In 2027, a UN expedition on the Moon comes across the space-suited corpse of a man lodged in a small cavern just under the lunar surface. Carbon dating indicates the corpse is 50,000 years old; his equipment is unlike anything ever manufactured on Earth, and the writing in his notebook is unknown to any linguist. ‘Charlie’ clearly came to the Moon from somewhere else. But where was ‘somewhere else’ ? And what implications does Charlie have for the origin of the human race ?

‘Inherit’ is unabashed hard SF. The main character is a physicist, his right-hand man an engineer. Any psychological angst generated by the narrative revolves solely around solving the grand scientific puzzle posed by the discovery of ‘Charlie’ in his crypt on the Moon.
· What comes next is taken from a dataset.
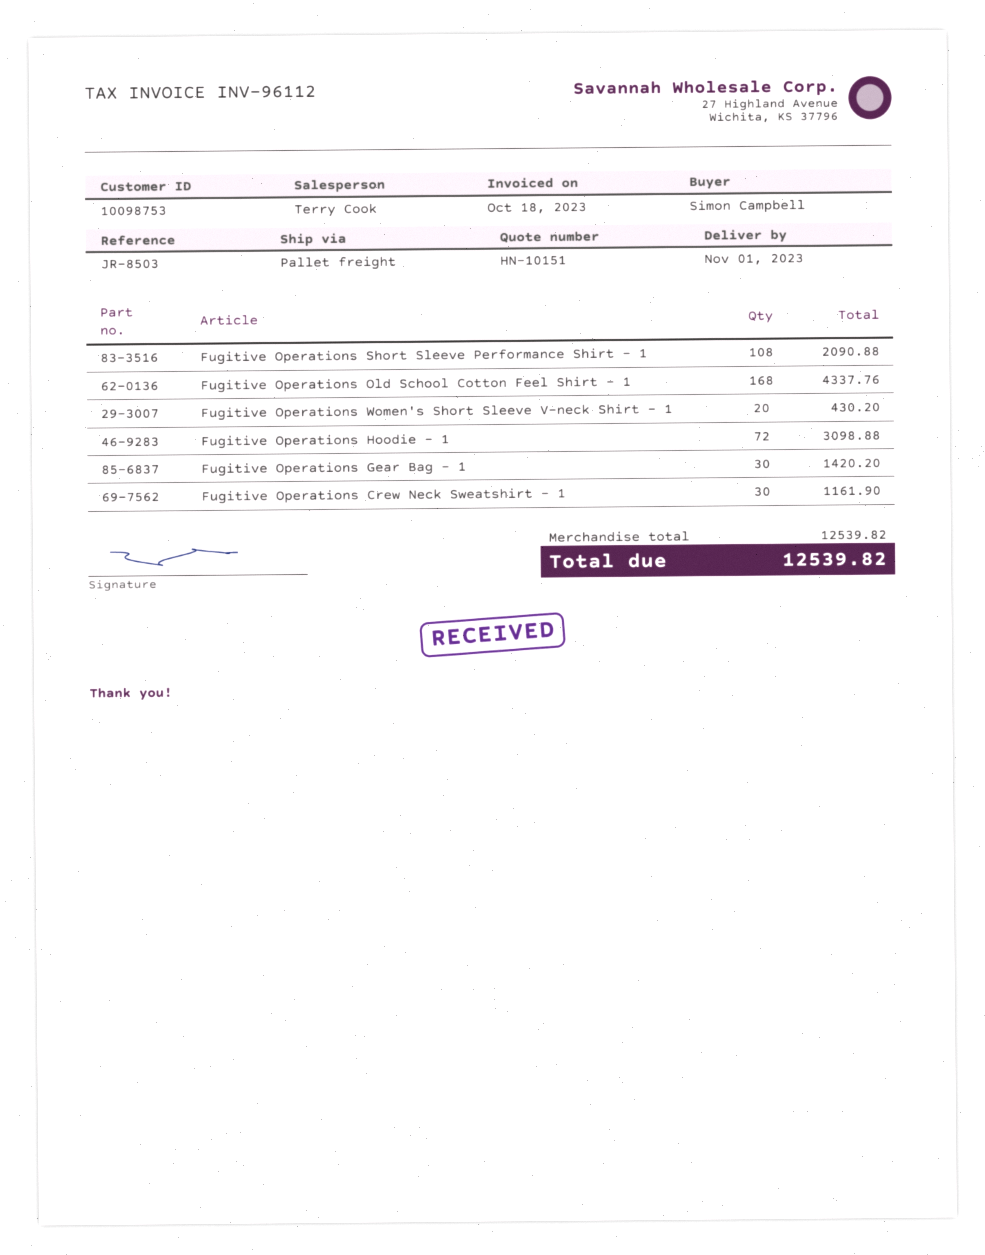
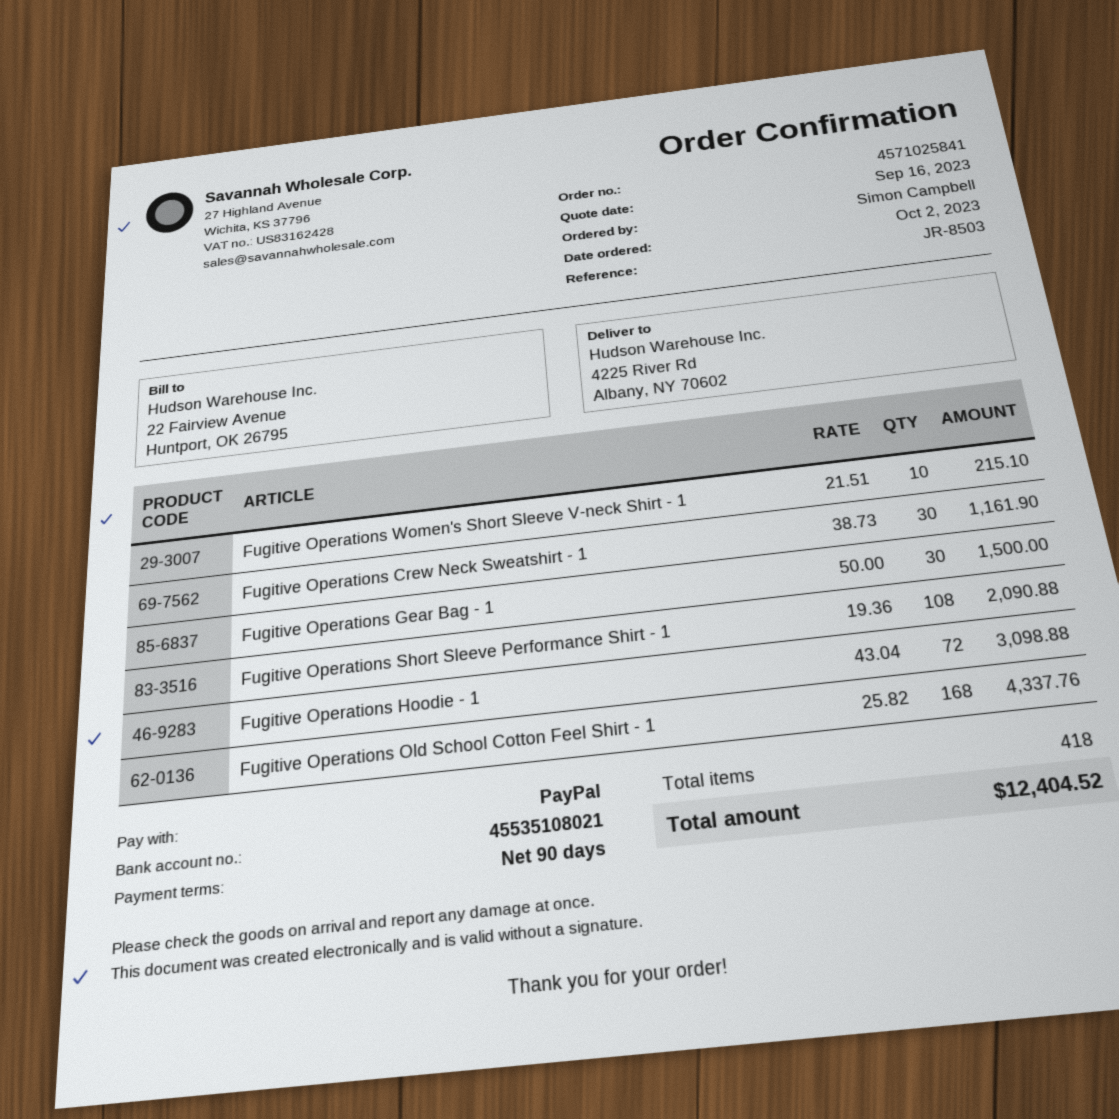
Fugitive Operations Women's Short Sleeve V-neck Shirt - 1: 20 for 430.20 -> 10 for 215.10
Fugitive Operations Gear Bag - 1: 30 for 1420.20 -> 30 for 1500.00
total: 12539.82 -> 12404.52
Labored dissections of personal relationships, thoughts, emotions, etc. are avoided. Conversations are to the point, and devoid of references to angst and despair, stylistic tropes much beloved by New Wave authors. 

At times the book can become quite didactic, although Hogan usually breaks his lectures off before the reader’s eyes can glaze over. Almost every chapter introduces yet another ‘cosmic’ revelation, with the reasoning behind these revelations presented with care and deliberation.

‘Inherit’ does indeed borrow some of its themes from Clarke, particularly 2001: A Space Odyssey. But Hogan does a good job with his story, however derivative; he writes as well as, if not better, than Clarke (and for that matter Asimov). 

Looking back nearly 34 years later, it’s easy to see how the fan base, tired of the more self-indulgent tenor of so much of mid-70s ‘speculative fiction’, was ready and willing to embrace SF that successfully updated the traditional mind-set of the genre.